Purpose: To quantify observer agreement and analyze causes of disagreement in identifying honeycombing at chest computed tomography (CT).
Materials and methods: The institutional review board approved this multiinstitutional HIPAA-compliant retrospective study, and informed patient consent was not required. Five core study members scored 80 CT images with a five-point scale (5 = definitely yes to 1 = definitely no) to establish a reference standard for the identification of honeycombing. Forty-three observers from various subspecialties and geographic regions scored the CT images by using the same scoring system.
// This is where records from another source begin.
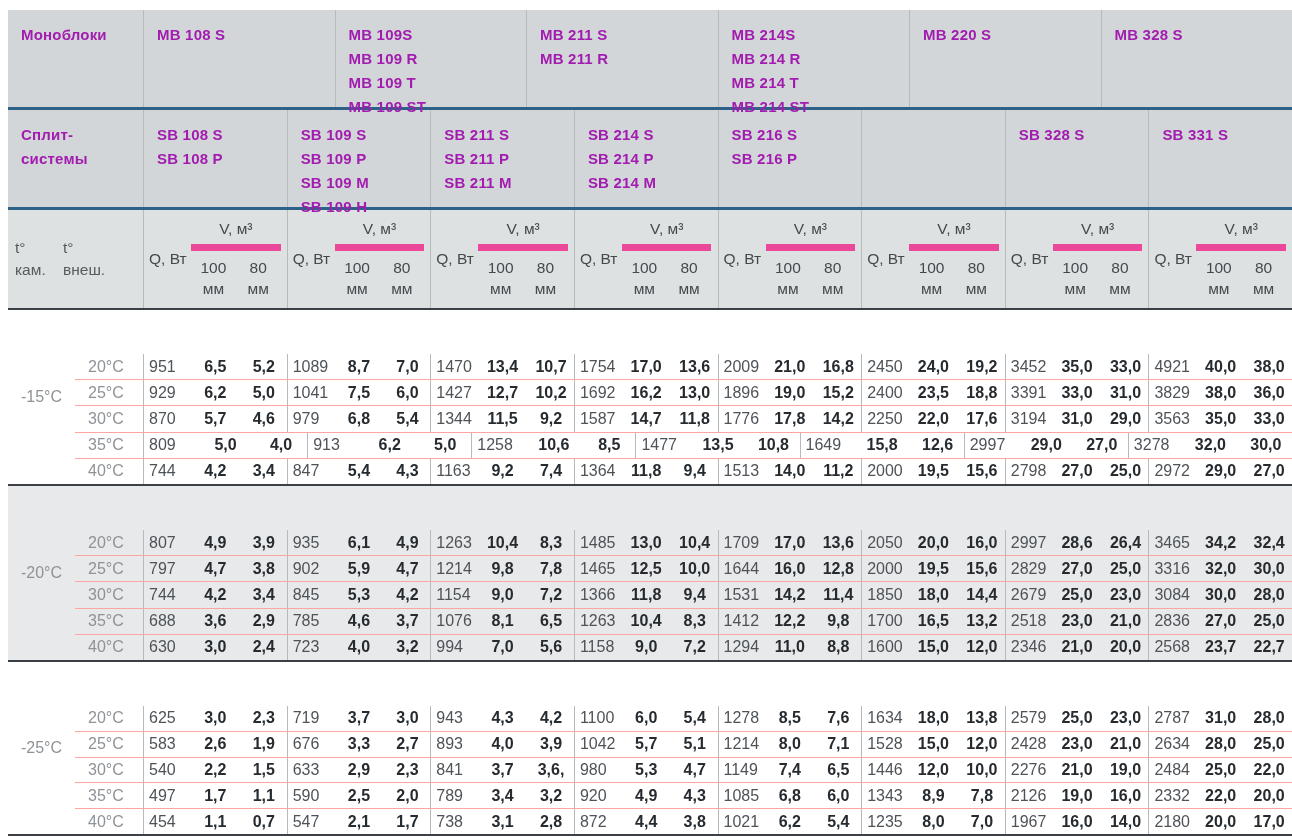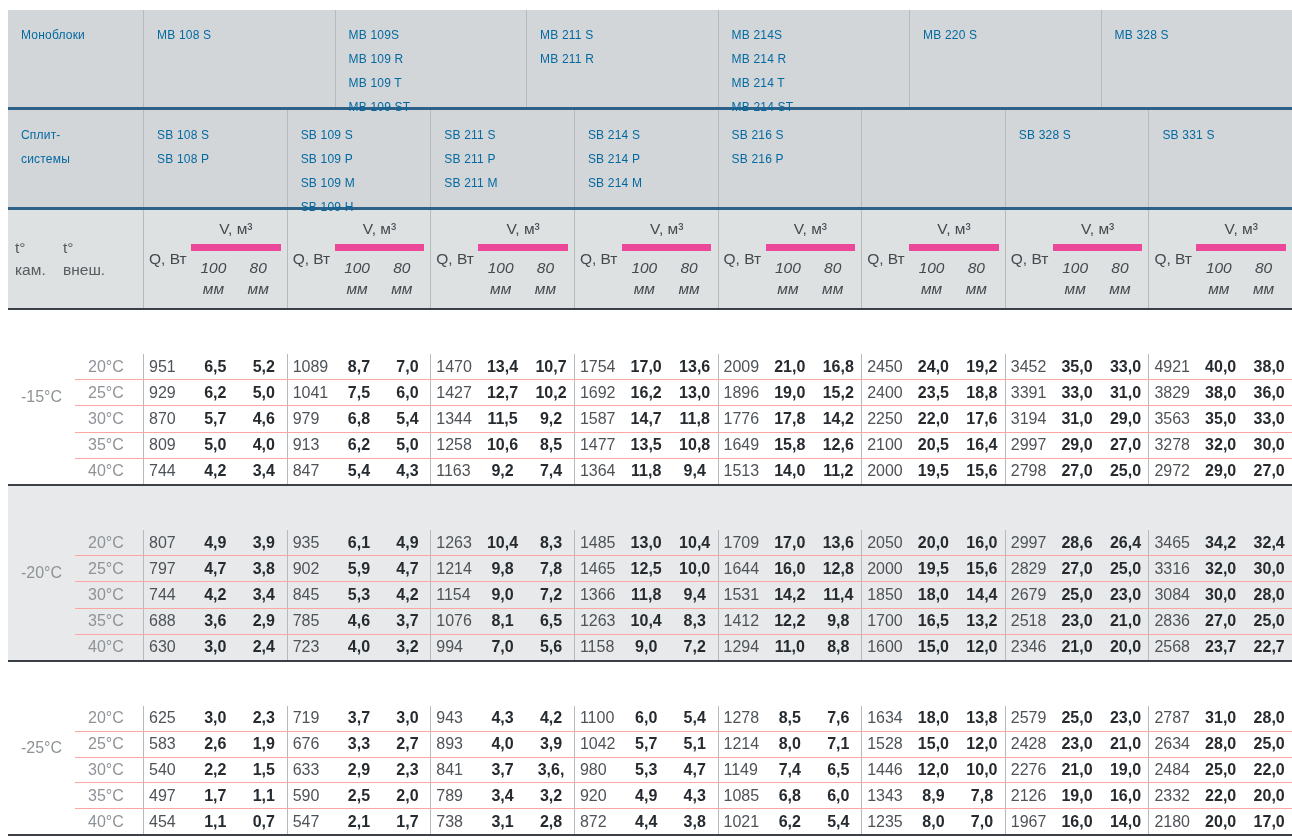--- a/index.html
+++ b/index.html
@@ -12,35 +12,35 @@
   #band-cols { height:98px; background:#dee1e2; }
 
   .hr { width:100%; }
   .hr.blue { height:3px; background:#2e6187; }
   .hr.dark { height:2px; background:#3b4046; }
 
   .labelcell { width:135px; flex:0 0 135px; }
   .gcell { flex:1 1 0; min-width:0; border-left:1px solid #b6babc; }
 
   .mlabel, .mcell { padding:13px 0 0 13px; }
-  .mline, .mlabel div { font-weight:normal; font-size:12px; color:#0369a1;
+  .mline, .mlabel div { font-weight:bold; font-size:15px; color:#a21caf;
     line-height:24px; letter-spacing:.2px; white-space:nowrap; }
 
   .lcol { position:relative; }
   .tk, .tv { position:absolute; top:50%; transform:translateY(-50%);
     font-size:15.5px; color:#565b60; line-height:22px; }
   .tk { left:7px; }
   .tv { left:55px; }
 
   .gcol { display:flex; align-items:center; }
   .qh { width:33%; padding-left:5px; font-size:15.5px; color:#45494e; white-space:nowrap; }
   .vblock { width:67%; padding-right:6px; }
   .vtitle { text-align:center; font-size:15.5px; color:#45494e;
     padding-bottom:6px; border-bottom:7px solid #ec4899; margin-bottom:6px; }
-  .vsub { display:flex; text-align:center; font-size:15.5px; color:#45494e; line-height:21px;font-style:italic; }
+  .vsub { display:flex; text-align:center; font-size:15.5px; color:#45494e; line-height:21px; }
   .vd { width:50%; }
 
   .tgroup { display:flex; }
   .tgroup.shaded { background:#e7e9ea; }
   .tkam { flex:0 0 67px; display:flex; align-items:center; justify-content:center;
     font-size:16px; color:#8e9397; }
   .trows { flex:1; display:flex; flex-direction:column;margin-top:44px; }
   .trow { flex:1; display:flex; }
   .trow + .trow { border-top:1px solid #fca5a5; }
   .tvnesh { flex:0 0 68px; display:flex; align-items:center; padding-left:13px;
@@ -373,25 +373,20 @@
               <span class="q">1477</span>
               <span class="v v1">13,5</span>
               <span class="v v2">10,8</span>
             </div>
             <div class="dcell">
               <span class="q">1649</span>
               <span class="v v1">15,8</span>
               <span class="v v2">12,6</span>
             </div>
             <div class="dcell">
-              <span class="q">2100</span>
-              <span class="v v1">20,5</span>
-              <span class="v v2">16,4</span>
-            </div>
-            <div class="dcell">
               <span class="q">2997</span>
               <span class="v v1">29,0</span>
               <span class="v v2">27,0</span>
             </div>
             <div class="dcell">
               <span class="q">3278</span>
               <span class="v v1">32,0</span>
               <span class="v v2">30,0</span>
             </div>
           </div>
Weighted κ values of honeycombing scores compared with the reference standard were analyzed to investigate intergroup differences. Images were divided into four groups to allow analysis of imaging features of cases in which there was disagreement: agreement on the presence of honeycombing, agreement on the absence of honeycombing, disagreement on the presence of honeycombing, and other (none of the preceding three groups applied).
Results: Agreement of scores of honeycombing presence by 43 observers with the reference standard was moderate (Cohen weighted κ values: 0.40-0.58). There were no significant differences in κ values among groups defined by either subspecialty or geographic region (Tukey-Kramer test, P = .38 to >.99). In 29% of cases, there was disagreement on identification of honeycombing. These cases included honeycombing mixed with traction bronchiectasis, large cysts, and superimposed pulmonary emphysema.
Conclusion: Identification of honeycombing at CT is subjective, and disagreement is largely caused by conditions that mimic honeycombing.